§ What to work on: After finding the line with "(155, 1080) none" in the entries below, copy that line and each one after it exactly, through the last line, and omit pictures.

§ Available data:
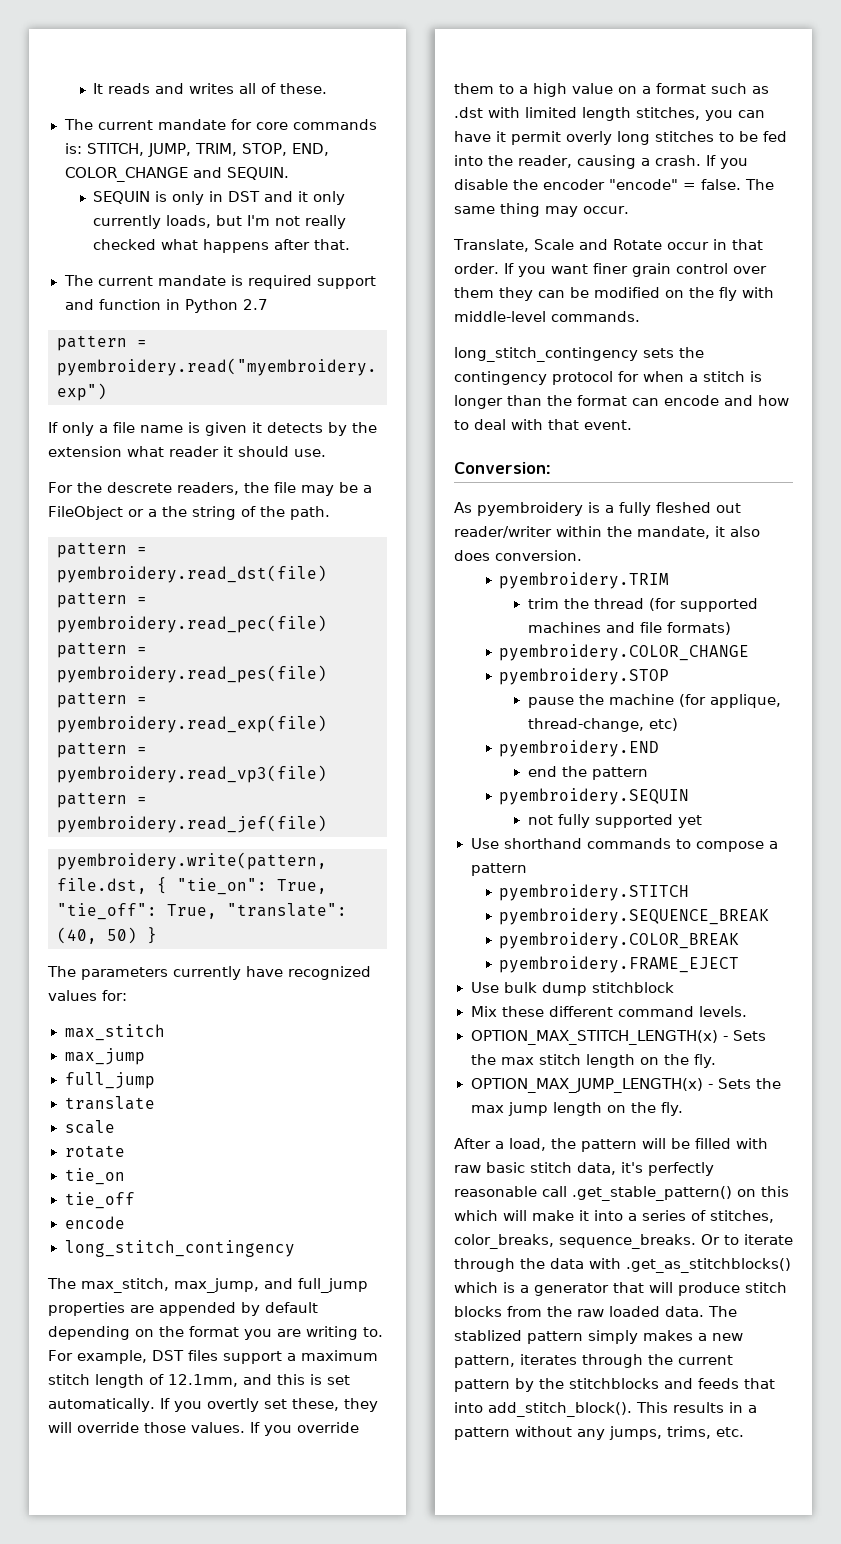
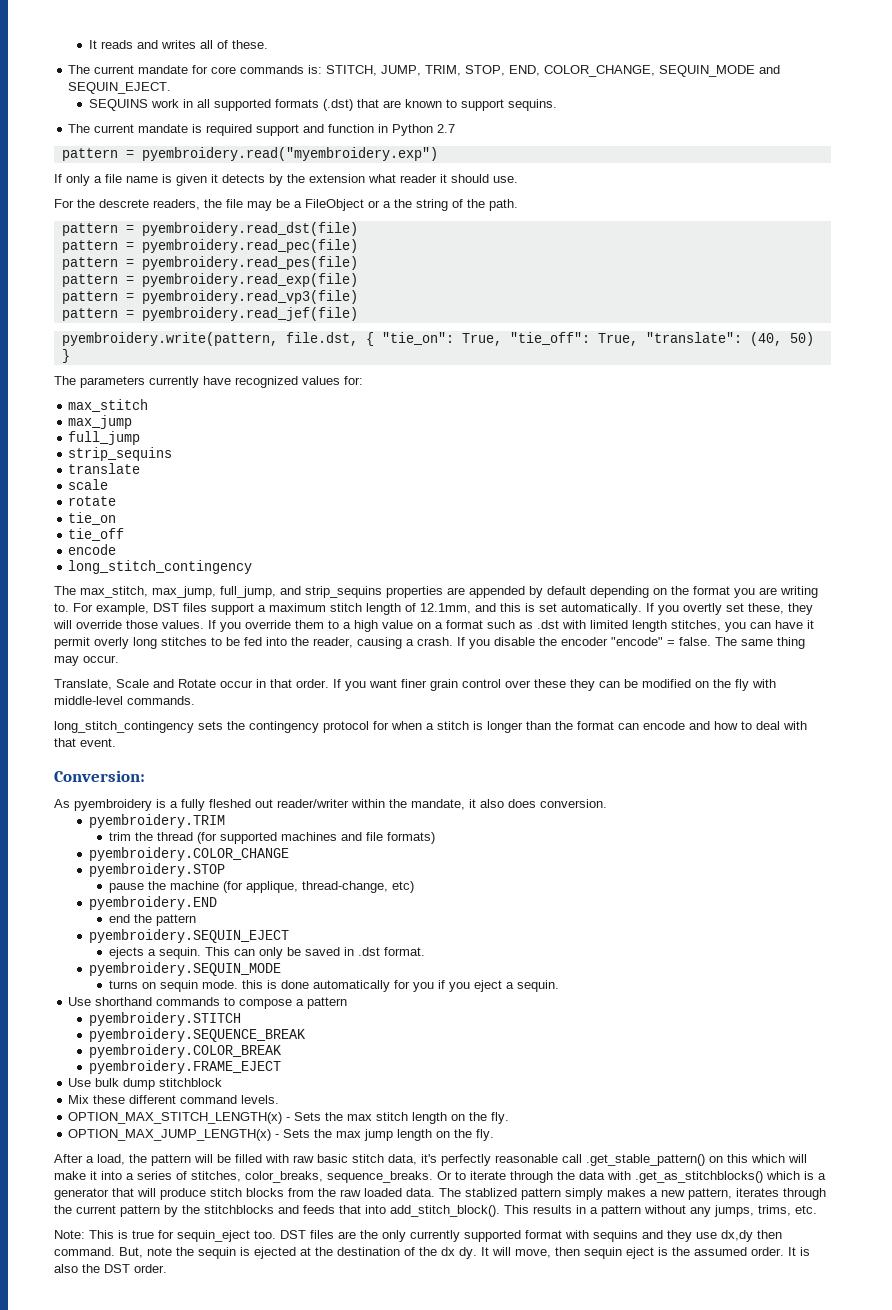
[64,167,289,182] [93,191,346,205] [93,215,347,229] [93,239,351,253] COLOR_CHANGE and SEQUIN. // SEQUIN is only in DST and it only currently loads, but I'm not really checked what happens after that. -> [544,65,781,77] [68,82,172,94] [88,99,557,111] COLOR_CHANGE, SEQUIN_MODE and SEQUIN_EJECT. // SEQUINS work in all supported formats (.dst) that are known to support sequins.
(155, 1080) none -> [68,447,173,461] // strip_sequins
[264,1278,368,1293] and full_jump -> [220,586,382,598] full_jump, and strip_sequins
[454,287,494,298] them -> [534,679,566,688] these
[499,788,690,805] [527,814,702,828] pyembroidery.SEQUIN // not fully supported yet -> [88,929,289,943] [109,947,426,959] [88,962,281,976] [109,980,560,992] pyembroidery.SEQUIN_EJECT // ejects a sequin. This can only be saved in .dst format. // pyembroidery.SEQUIN_MODE // turns on sequin mode. this is done automatically for you if you eject a sequin.
(744, 1432) none -> [54,1230,782,1242] [54,1247,810,1259] [54,1264,167,1273] // Note: This is true for sequin_eject too. DST files are the only currently supported format with sequins and they use dx,dy then command. But, note the sequin is ejected at the destination of the dx dy. It will move, then sequin eject is the assumed order. It is also the DST order.

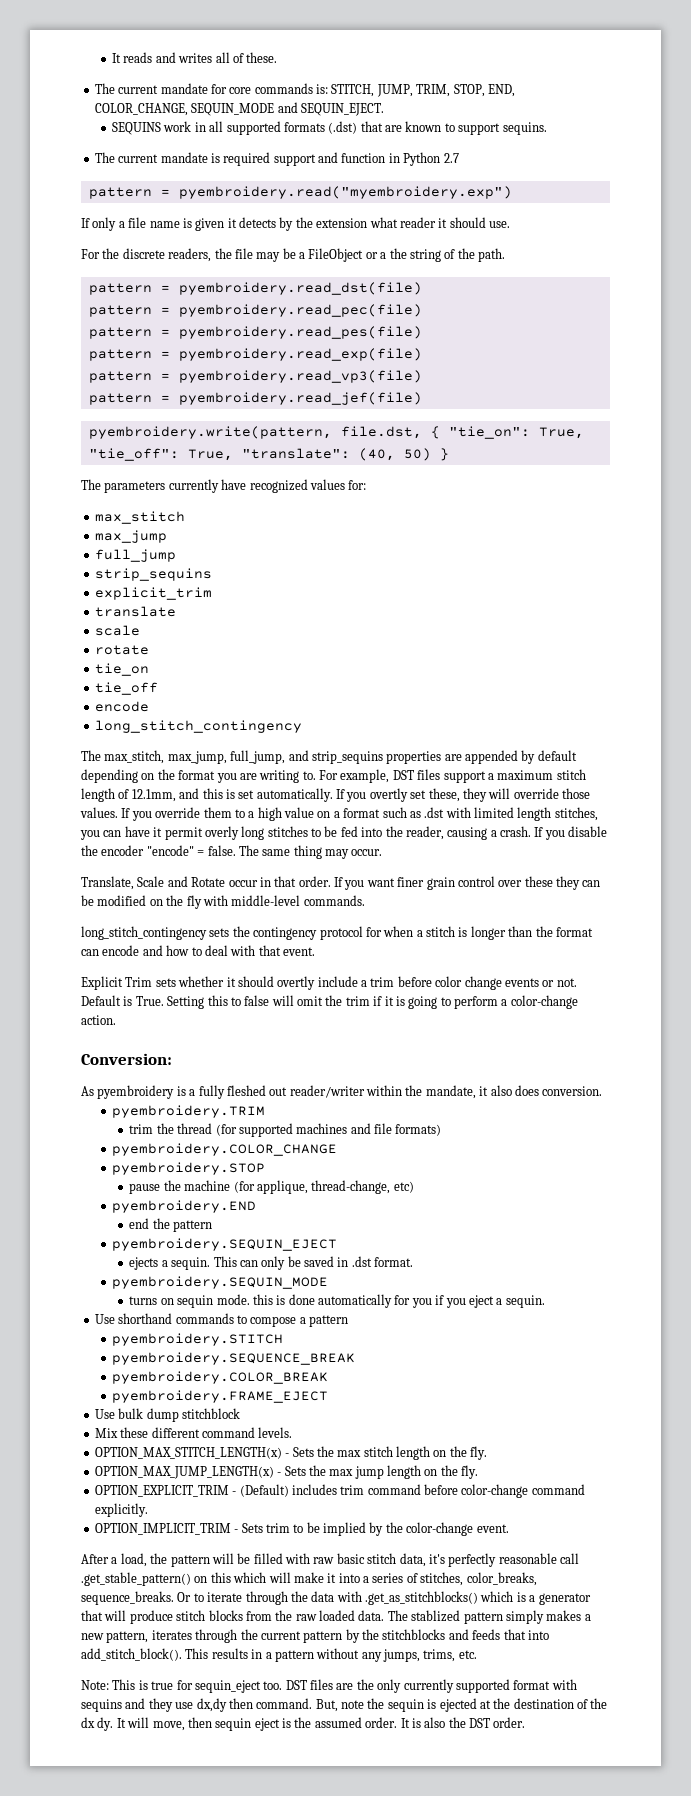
[99,199,149,208] descrete -> [122,248,165,259] discrete
(173, 454) none -> [94,587,212,600] // explicit_trim
(116, 742) none -> [81,976,577,990] [81,995,578,1009] [81,1015,116,1025] // Explicit Trim sets whether it should overtly include a trim before color change events or not. Default is True. Setting this to false will omit the trim if it is going to perform a color-change action.
(495, 1135) none -> [94,1484,585,1498] [94,1503,148,1517] [94,1522,509,1536] // OPTION_EXPLICIT_TRIM - (Default) includes trim command before color-change command explicitly. // OPTION_IMPLICIT_TRIM - Sets trim to be implied by the color-change event.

§ Solved problem:
(155, 1080) none -> [68,447,173,461] // strip_sequins
[264,1278,368,1293] and full_jump -> [220,586,382,598] full_jump, and strip_sequins
[454,287,494,298] them -> [534,679,566,688] these
[499,788,690,805] [527,814,702,828] pyembroidery.SEQUIN // not fully supported yet -> [88,929,289,943] [109,947,426,959] [88,962,281,976] [109,980,560,992] pyembroidery.SEQUIN_EJECT // ejects a sequin. This can only be saved in .dst format. // pyembroidery.SEQUIN_MODE // turns on sequin mode. this is done automatically for you if you eject a sequin.
(744, 1432) none -> [54,1230,782,1242] [54,1247,810,1259] [54,1264,167,1273] // Note: This is true for sequin_eject too. DST files are the only currently supported format with sequins and they use dx,dy then command. But, note the sequin is ejected at the destination of the dx dy. It will move, then sequin eject is the assumed order. It is also the DST order.

[99,199,149,208] descrete -> [122,248,165,259] discrete
(173, 454) none -> [94,587,212,600] // explicit_trim
(116, 742) none -> [81,976,577,990] [81,995,578,1009] [81,1015,116,1025] // Explicit Trim sets whether it should overtly include a trim before color change events or not. Default is True. Setting this to false will omit the trim if it is going to perform a color-change action.
(495, 1135) none -> [94,1484,585,1498] [94,1503,148,1517] [94,1522,509,1536] // OPTION_EXPLICIT_TRIM - (Default) includes trim command before color-change command explicitly. // OPTION_IMPLICIT_TRIM - Sets trim to be implied by the color-change event.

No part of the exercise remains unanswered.